L’une des mesures phares du président Macron était la hausse de la CSG, une mesure qui inquiète de nombreux retraités. Qu’est-ce que la CSG ? Quel est le montant de la hausse prévue ? Quels retraités touchera-t-elle ?

La CSG passée au crible

La CSG est une taxe qui est prélevée sur les salaires, les revenus des fonctionnaires, les primes, les bénéfices agricoles et les bénéfices industriels et commerciaux. Elle s’applique également aux revenus de remplacement comme les allocations chômage, dans certains cas, les pensions d’invalidité et bien entendu les pensions de retraite. Elle est destinée à financer la protection sociale. C’est ce que l’on considère comme un impôt proportionnel contrairement à l’impôt sur le revenu qui lui est progressif.

La CSG s’applique également sur les revenus du capital comme les gains de l’assurance-vie, les dividendes, les intérêts des livrets qui ne sont pas exonérés ou les revenus fonciers. Le taux de la CSG appliqué sur la retraite varient en fonction des différents types de revenus. Il est de 6.6% sur 100% du montant brut de la pension. On parle alors de taux normal. Mais les retraités, dont le revenu fiscal de référence est inférieur à 10 996 euros pour une part fiscale, sont exonérés de CSG. Le taux réduit à 3.8% est appliqué pour les revenus ne dépassant pas 14 375 euros pour une part fiscale.

Quel est le montant de la hausse prévue ?

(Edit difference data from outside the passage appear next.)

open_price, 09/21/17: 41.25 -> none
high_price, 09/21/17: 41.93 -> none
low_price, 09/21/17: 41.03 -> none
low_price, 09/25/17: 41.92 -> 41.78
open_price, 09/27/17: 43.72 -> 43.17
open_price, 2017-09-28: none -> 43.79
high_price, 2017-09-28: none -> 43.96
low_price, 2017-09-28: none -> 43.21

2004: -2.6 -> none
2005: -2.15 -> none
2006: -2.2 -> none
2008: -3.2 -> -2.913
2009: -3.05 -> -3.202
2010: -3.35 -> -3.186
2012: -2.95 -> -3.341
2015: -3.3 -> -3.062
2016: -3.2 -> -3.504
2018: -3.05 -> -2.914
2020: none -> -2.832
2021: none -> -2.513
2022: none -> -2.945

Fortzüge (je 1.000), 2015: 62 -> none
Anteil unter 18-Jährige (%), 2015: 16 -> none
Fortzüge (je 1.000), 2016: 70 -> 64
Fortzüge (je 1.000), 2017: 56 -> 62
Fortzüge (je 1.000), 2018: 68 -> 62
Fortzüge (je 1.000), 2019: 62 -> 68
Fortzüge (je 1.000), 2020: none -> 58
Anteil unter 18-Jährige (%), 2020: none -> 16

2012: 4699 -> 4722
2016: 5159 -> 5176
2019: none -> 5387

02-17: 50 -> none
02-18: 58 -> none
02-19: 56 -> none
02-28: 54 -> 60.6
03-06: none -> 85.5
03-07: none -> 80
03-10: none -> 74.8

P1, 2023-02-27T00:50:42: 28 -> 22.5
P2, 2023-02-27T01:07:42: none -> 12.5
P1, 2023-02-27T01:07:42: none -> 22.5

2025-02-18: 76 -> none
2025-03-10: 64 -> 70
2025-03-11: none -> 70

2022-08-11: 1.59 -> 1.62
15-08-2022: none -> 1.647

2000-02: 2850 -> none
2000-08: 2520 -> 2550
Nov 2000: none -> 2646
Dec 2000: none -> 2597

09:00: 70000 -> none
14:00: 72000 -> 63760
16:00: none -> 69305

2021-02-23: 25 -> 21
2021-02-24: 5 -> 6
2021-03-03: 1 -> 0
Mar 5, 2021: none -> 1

Emmanuel Macron avait annoncé une hausse de 1.7 point de la CSG. Il avait également précisé qu’un retraité sur deux ne serait pas concerné par cette hausse. Ainsi le taux normal de la CSG serait de 8.3% au lieu de 6.6%. La CSG est prélevée directement, ainsi la mesure impacte directement à la baisse le montant de la pension nette, versée aux bénéficiaires. Cette baisse se traduirait par un manque à gagner de trente euros environ dans le cas d’une pension mensuelle d’environ 1 800 euros, base et complémentaire.

Ce montant restera tout de même inférieur à celui qui est appliqué sur les salaires. Il passerait dans le cadre de la réforme de 7.5% à 9.2%. Cette réforme concernant les retraités ne concernerait d’après les annonces faites durant la campagne que les retraités payant la CSG au taux plein. Le taux réduit et l’exonération ne devraient pas changer.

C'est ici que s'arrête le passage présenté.